Exactly. When you divide and conquer one at a time, more problems result. What has been missing in the industry is what I call ‘wholistic management.’ We need to manage our farms as a whole.
Do you have a quick example of that concept?
Yes. Think about a nematode application. You’re trying to solve a nematode problem with this over here, causing your white mold problem over there. There’s an underlying connection.
Let’s get down and dirty now. What is happening in the soil, in general, when you apply the chitosan compound?
A good place to start is with the SAR/SIR response. It’s often overlooked in agriculture. With chitosan, we are pre-inoculating our crops, if you will. We’re ramping up the self-defense mechanism in our plants. Chitosan flips the trigger to get your plant to ramp up its self-defense capabilities before any problems arise. That said, I want to make a note about chitosan as an insecticide.

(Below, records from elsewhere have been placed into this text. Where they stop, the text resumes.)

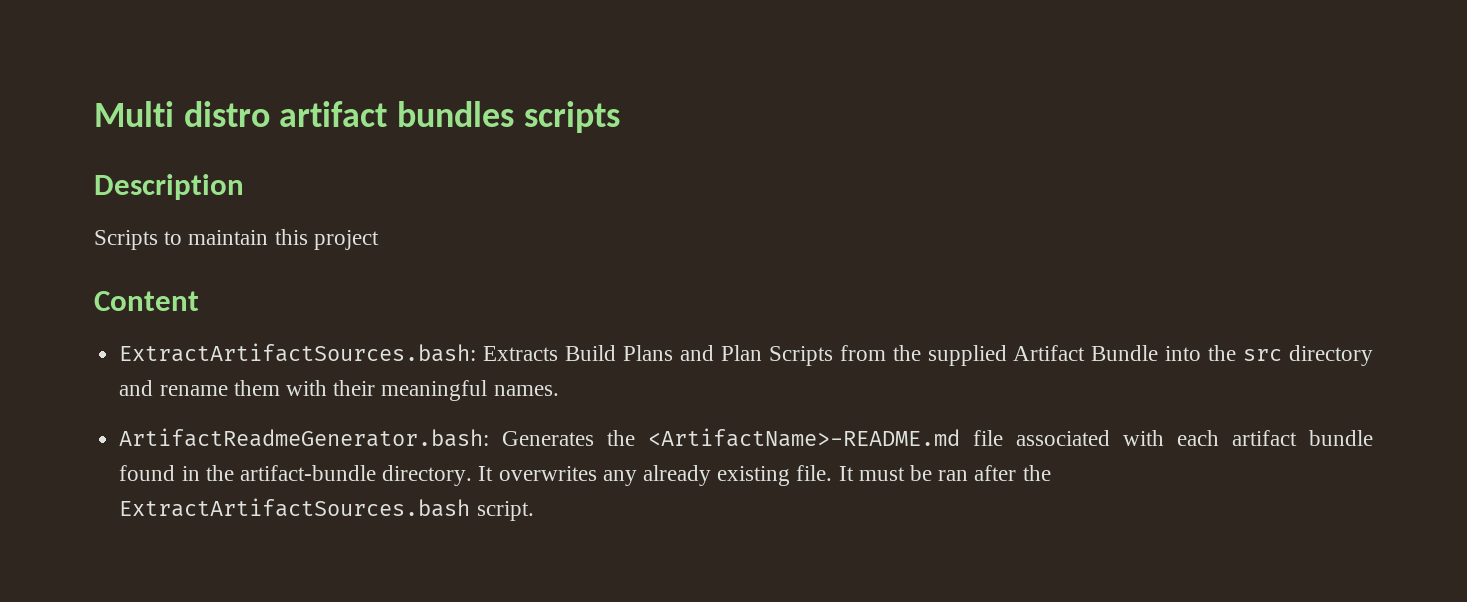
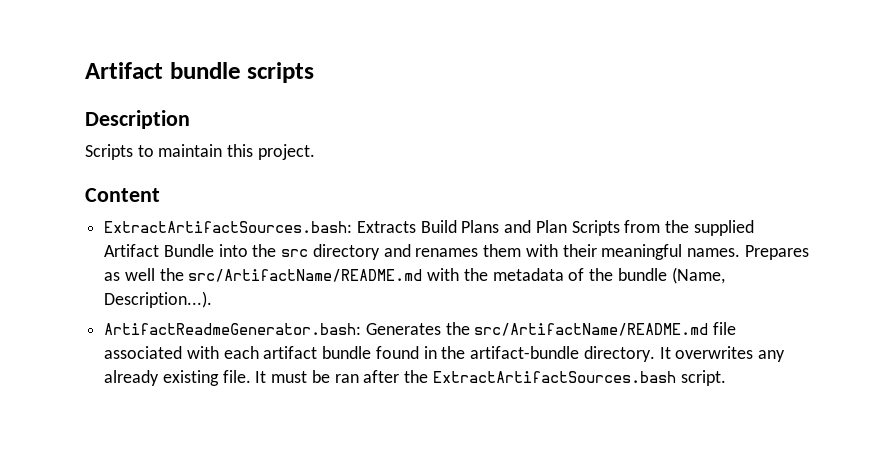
[94,101,515,127] Multi distro artifact bundles -> [85,62,241,79] Artifact bundle
[313,230,379,250] project -> [257,144,315,160] project.
[159,385,228,396] rename -> [415,248,479,257] renames
(559, 390) none -> [744,245,809,260] [104,267,725,284] [104,291,213,308] Prepares as well the src/ArtifactName/README.md with the metadata of the bundle (Name, Description...).
[648,428,961,447] <ArtifactName>-README.md -> [474,323,709,336] src/ArtifactName/README.md

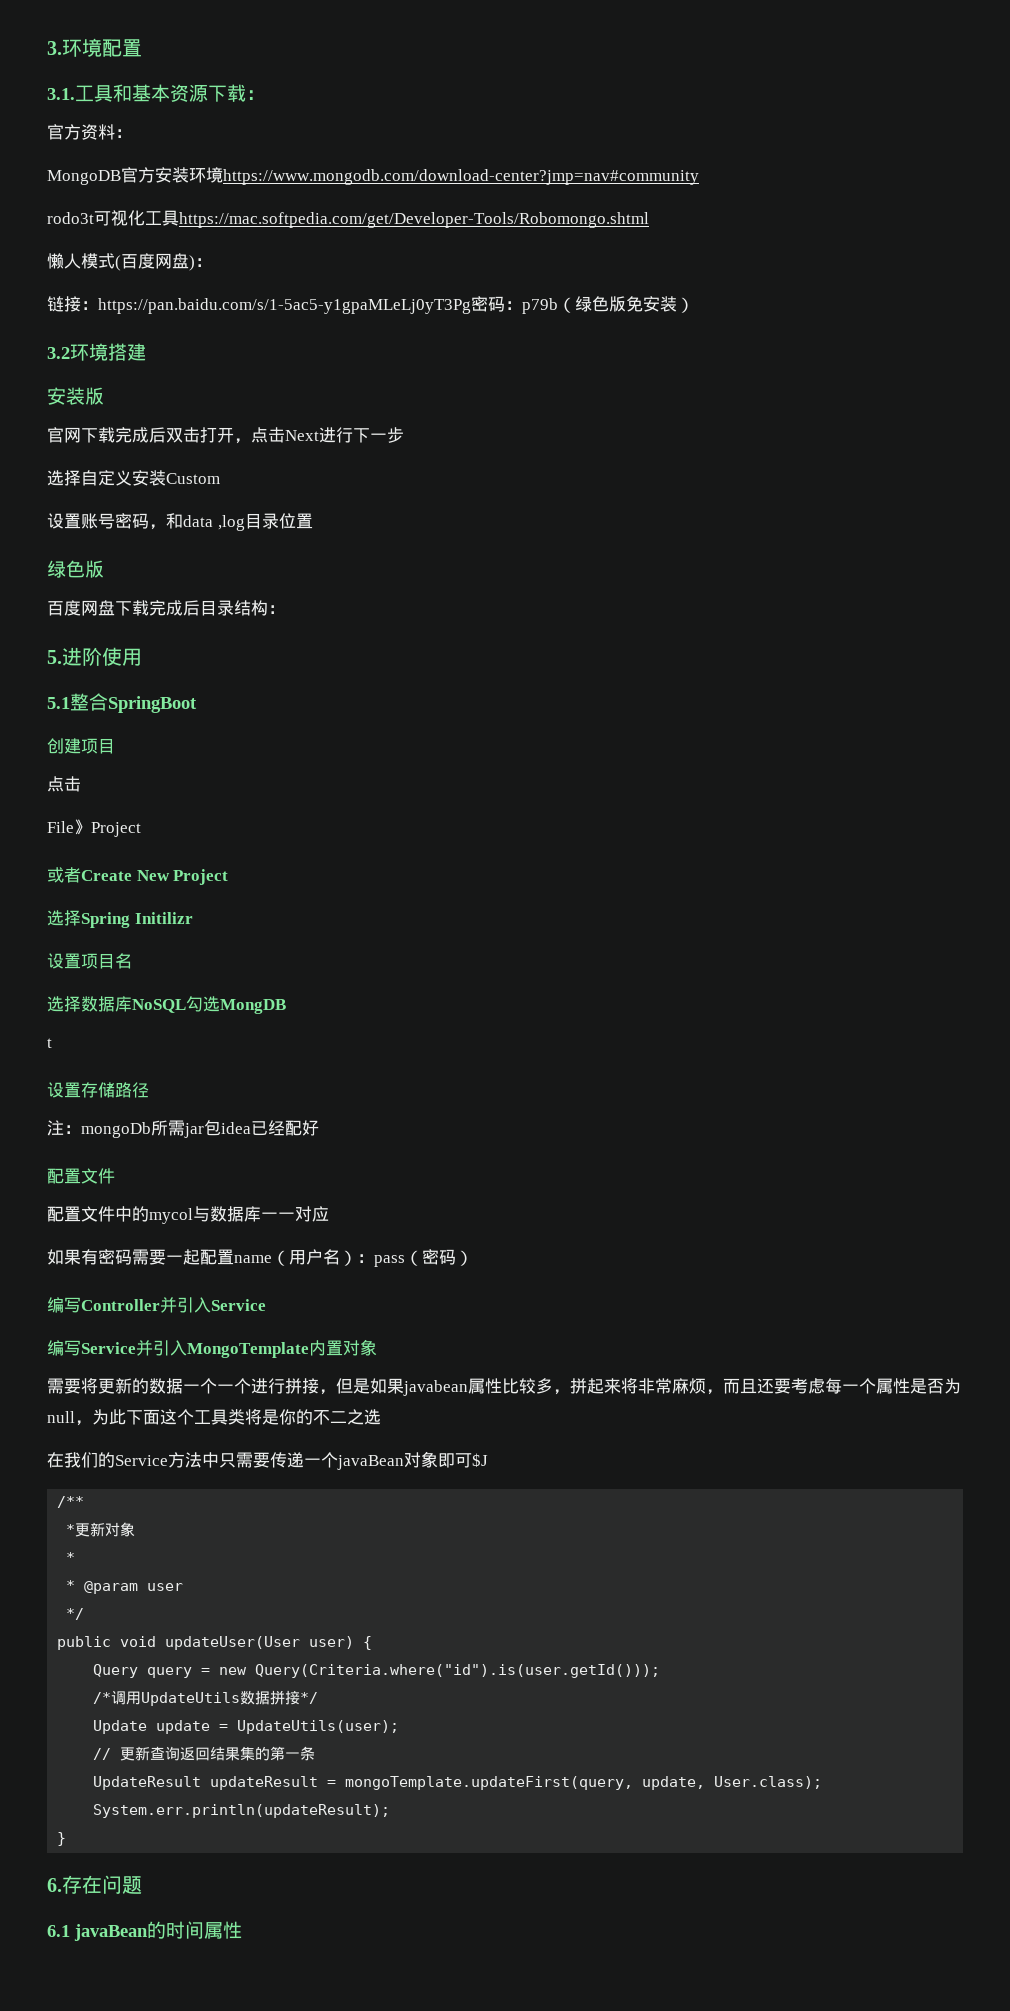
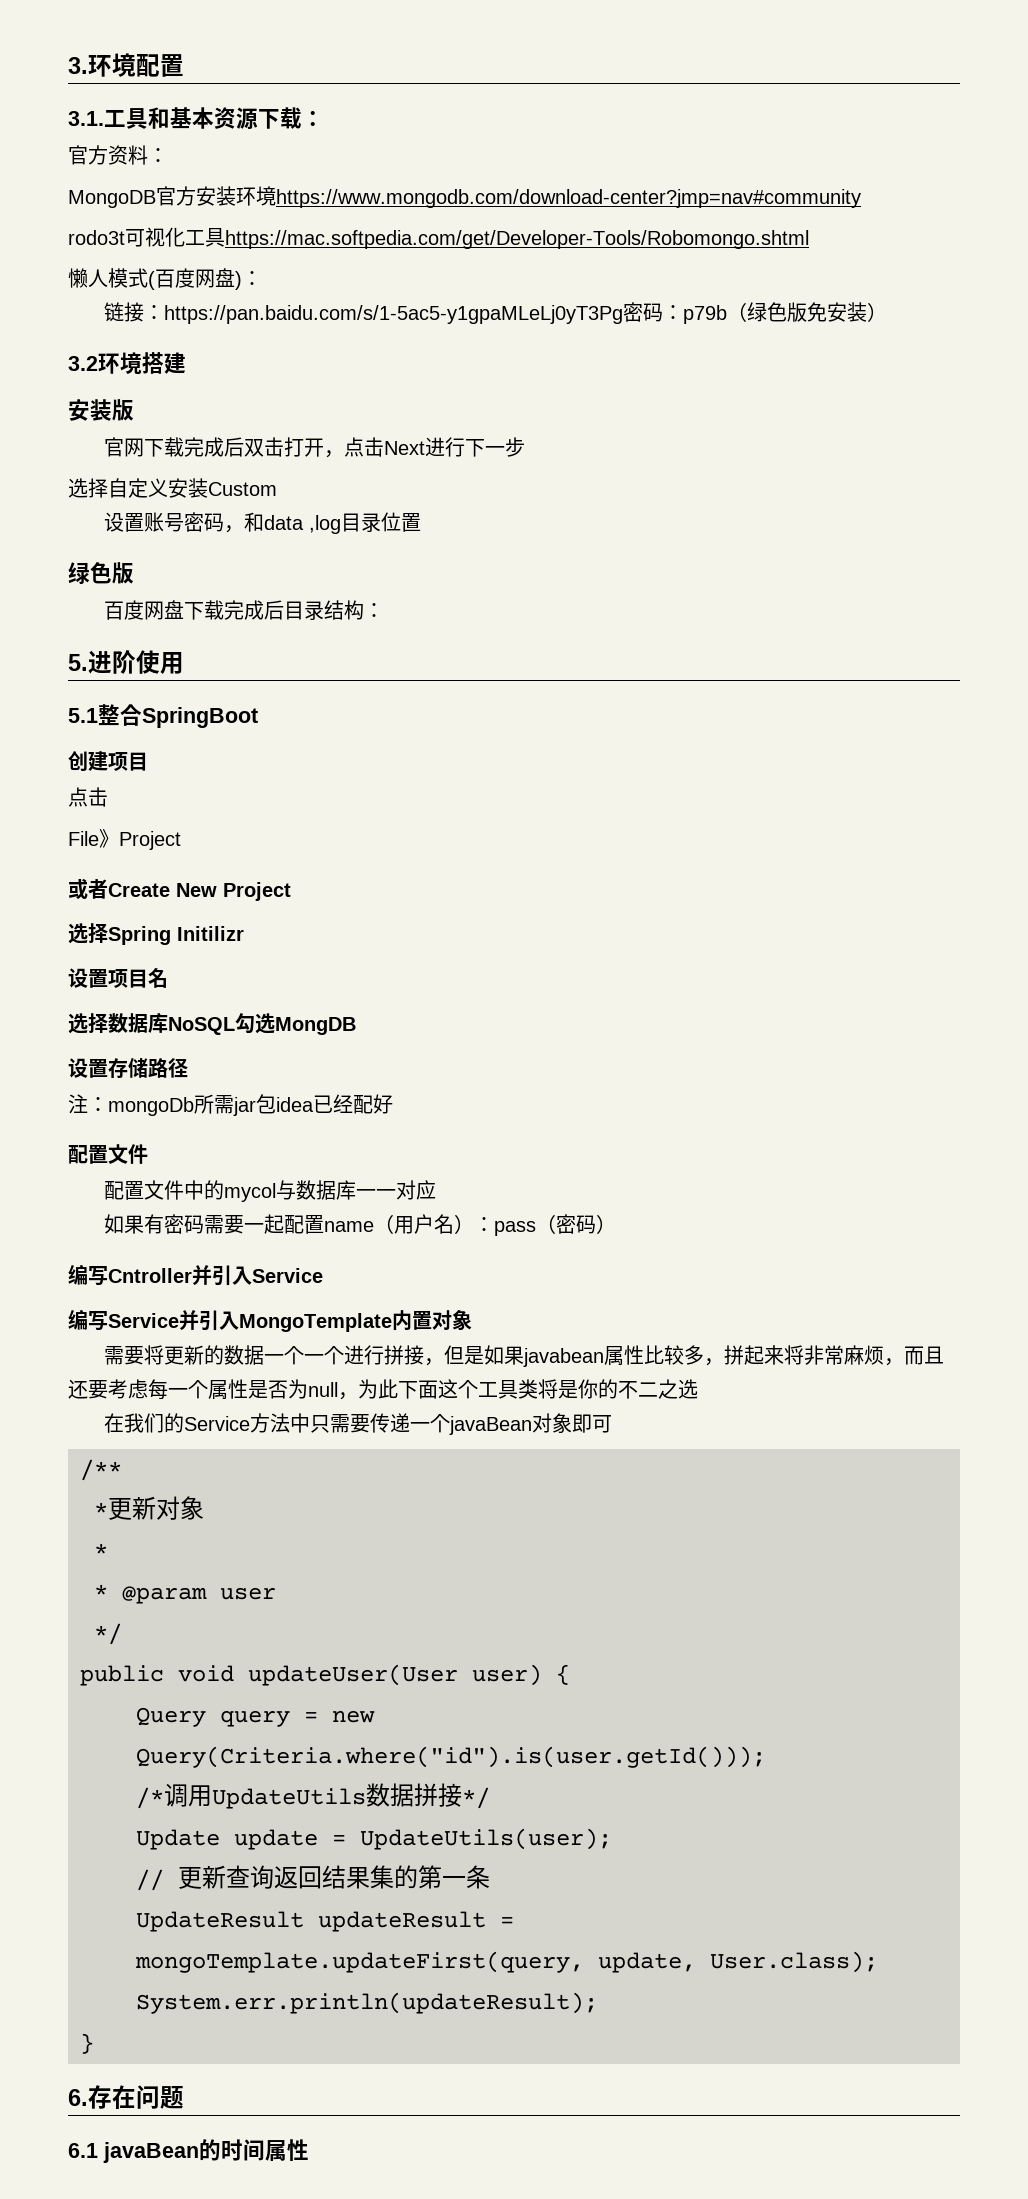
[47,1038,52,1048] // t -> (356, 1026) none
[81,1299,160,1311] Controller -> [108,1268,192,1283] Cntroller
[472,1453,488,1467] $J -> (612, 1424) none

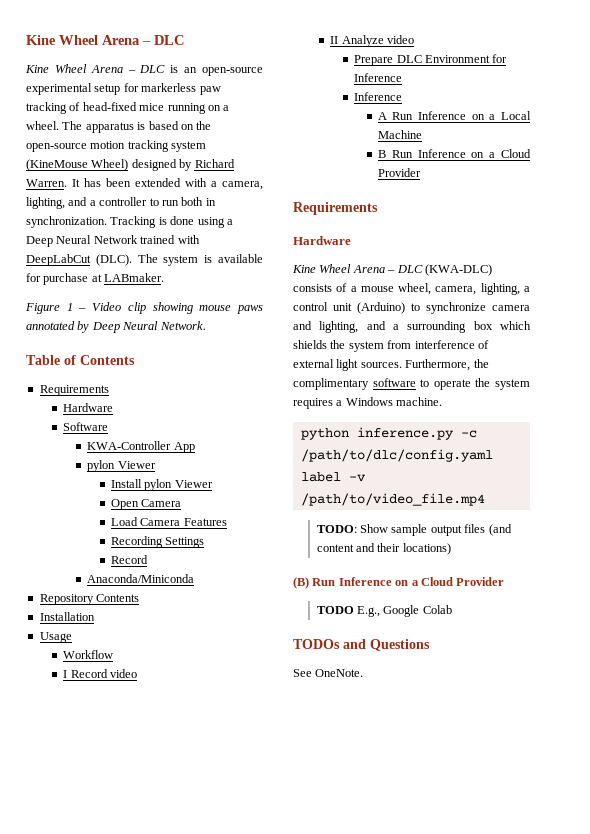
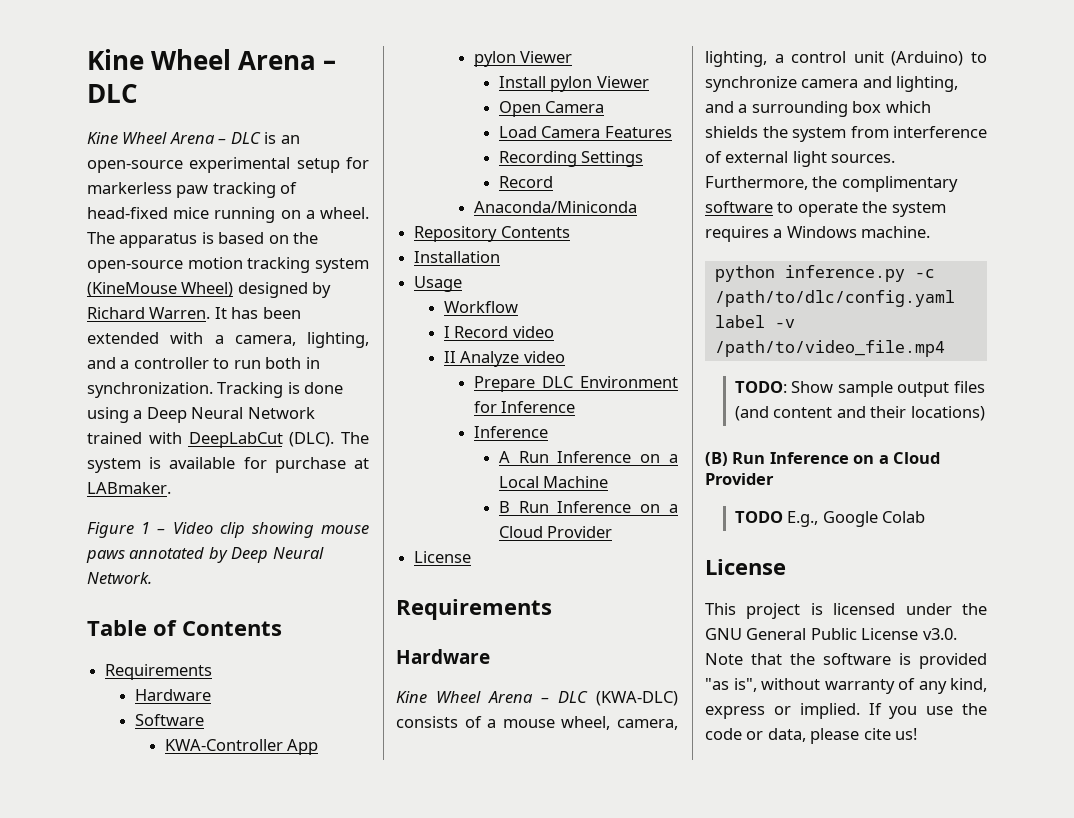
(421, 172) none -> [414,551,472,563] // License
[293,639,430,651] [293,669,364,677] TODOs and Questions // See OneNote. -> [705,559,786,575] [705,603,987,619] [705,628,957,640] [705,653,987,669] [705,678,987,694] [705,703,987,719] [705,728,918,744] License // This project is licensed under the GNU General Public License v3.0. Note that the software is provided "as is", without warranty of any kind, express or implied. If you use the code or data, please cite us!

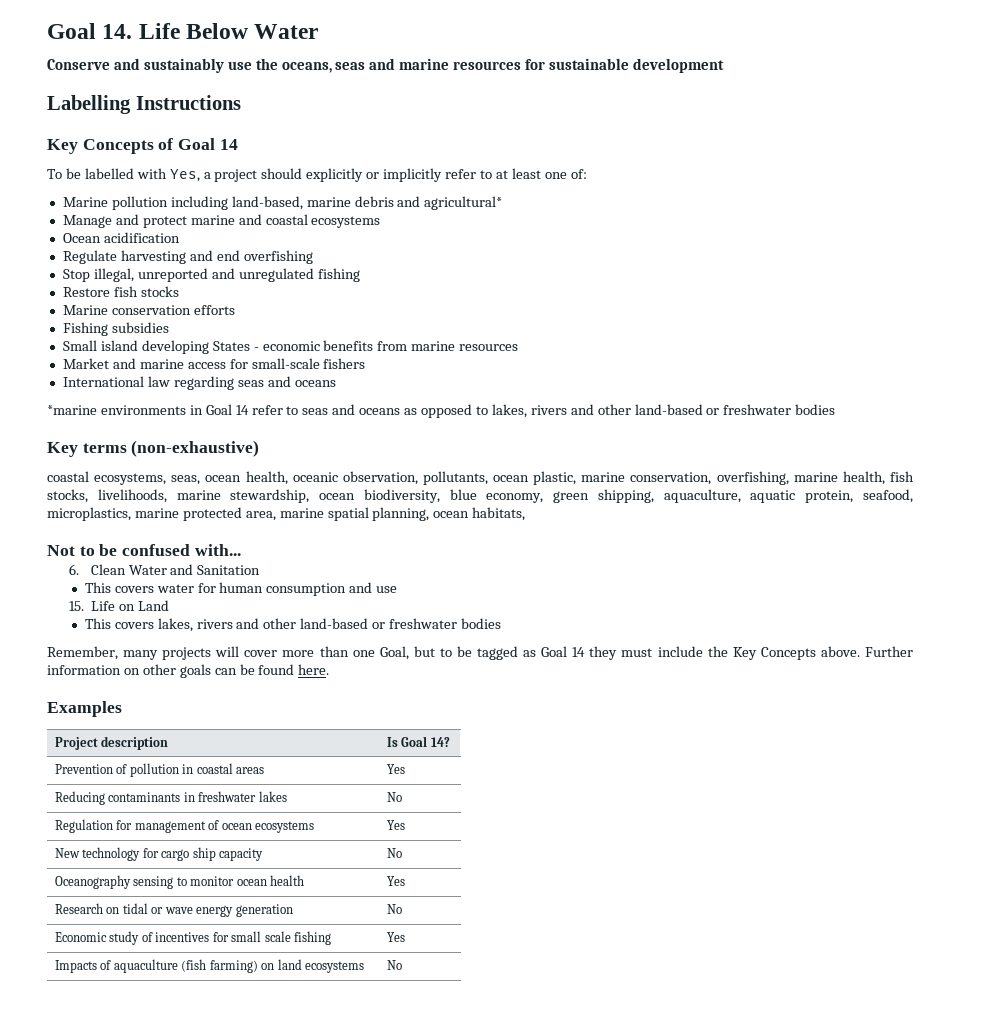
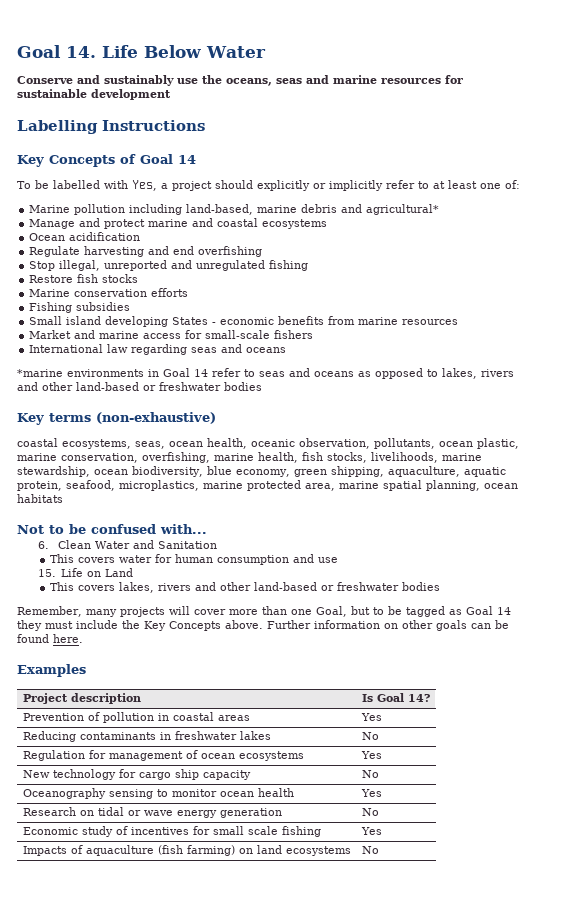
[472,507,526,521] habitats, -> [17,494,63,503] habitats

As an insecticide, chitosan doesn’t kill bugs in the traditional sense. It’s a life-cycle interrupter. In other words, it interrupts egg lays. So if you tell me you’re overrun with aphids, that’s not where chitosan fits in because you’re already way behind. Chitosan should have been applied way before that point to keep bugs out of your field to begin with. So, as the saying goes, an ounce of prevention is worth a pound of cure.
If I asked you for a quick list, Tom, a high-level list of all the functions chitosan can provide, what would that list look like?
Well, I could give you a list of what it can provide up to this point; the list, so to speak, is a living thing in itself, and that’s because we’re continually discovering more applications for chitosan. We’re answering calls from more people like the ones I made ten years ago. For example, we’ve got golf courses in the South using our products.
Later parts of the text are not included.